%%
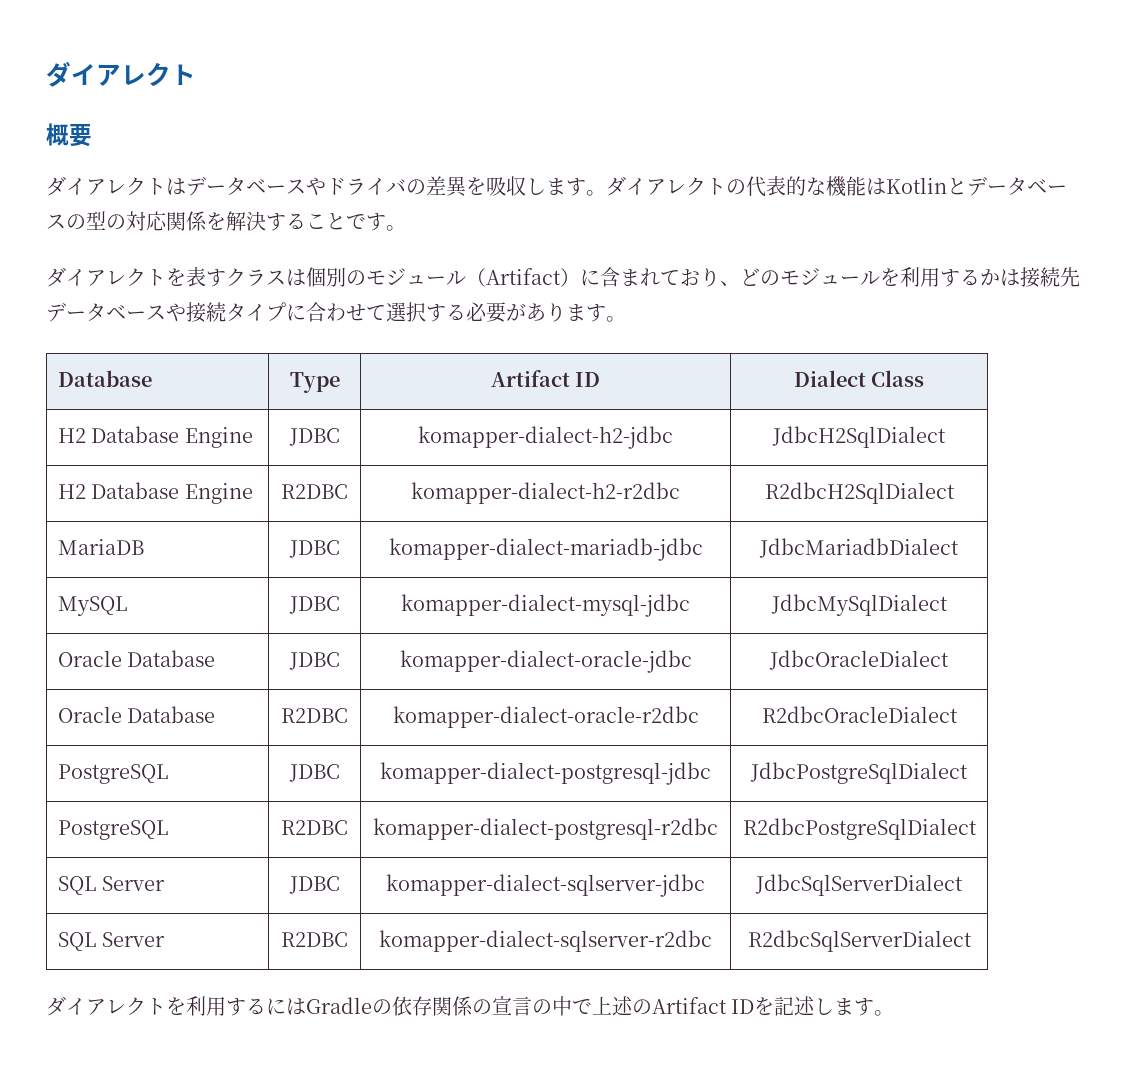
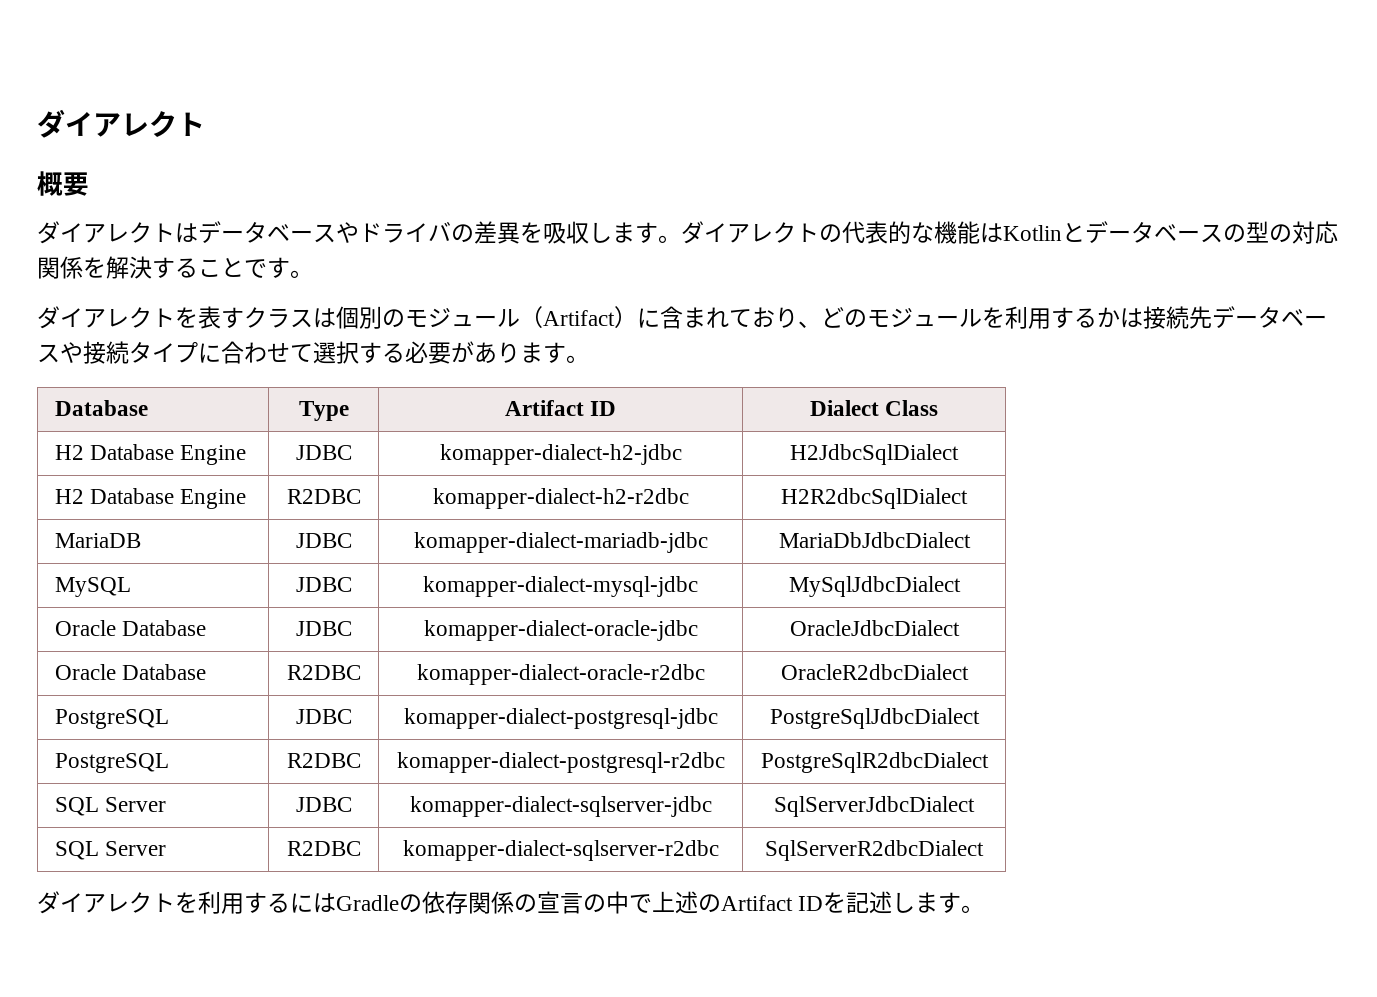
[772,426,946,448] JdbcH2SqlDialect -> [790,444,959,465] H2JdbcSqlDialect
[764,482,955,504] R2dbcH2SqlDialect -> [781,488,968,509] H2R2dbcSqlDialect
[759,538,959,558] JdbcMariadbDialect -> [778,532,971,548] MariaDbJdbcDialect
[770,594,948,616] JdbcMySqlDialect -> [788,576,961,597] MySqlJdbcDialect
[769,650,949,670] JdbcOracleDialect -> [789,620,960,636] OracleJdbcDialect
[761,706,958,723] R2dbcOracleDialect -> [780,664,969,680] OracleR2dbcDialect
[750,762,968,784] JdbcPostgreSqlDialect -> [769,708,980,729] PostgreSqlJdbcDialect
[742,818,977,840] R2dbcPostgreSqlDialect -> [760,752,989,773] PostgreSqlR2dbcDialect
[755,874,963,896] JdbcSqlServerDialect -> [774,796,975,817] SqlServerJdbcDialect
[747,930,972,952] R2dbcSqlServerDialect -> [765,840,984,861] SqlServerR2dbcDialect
%%
EXERCISE AIM - Using the material above, print word for word the lines from the one holding "[742,818,977,840] R2dbcPostgreSqlDialect ->" through the last line.

ANSWER BOX -
[742,818,977,840] R2dbcPostgreSqlDialect -> [760,752,989,773] PostgreSqlR2dbcDialect
[755,874,963,896] JdbcSqlServerDialect -> [774,796,975,817] SqlServerJdbcDialect
[747,930,972,952] R2dbcSqlServerDialect -> [765,840,984,861] SqlServerR2dbcDialect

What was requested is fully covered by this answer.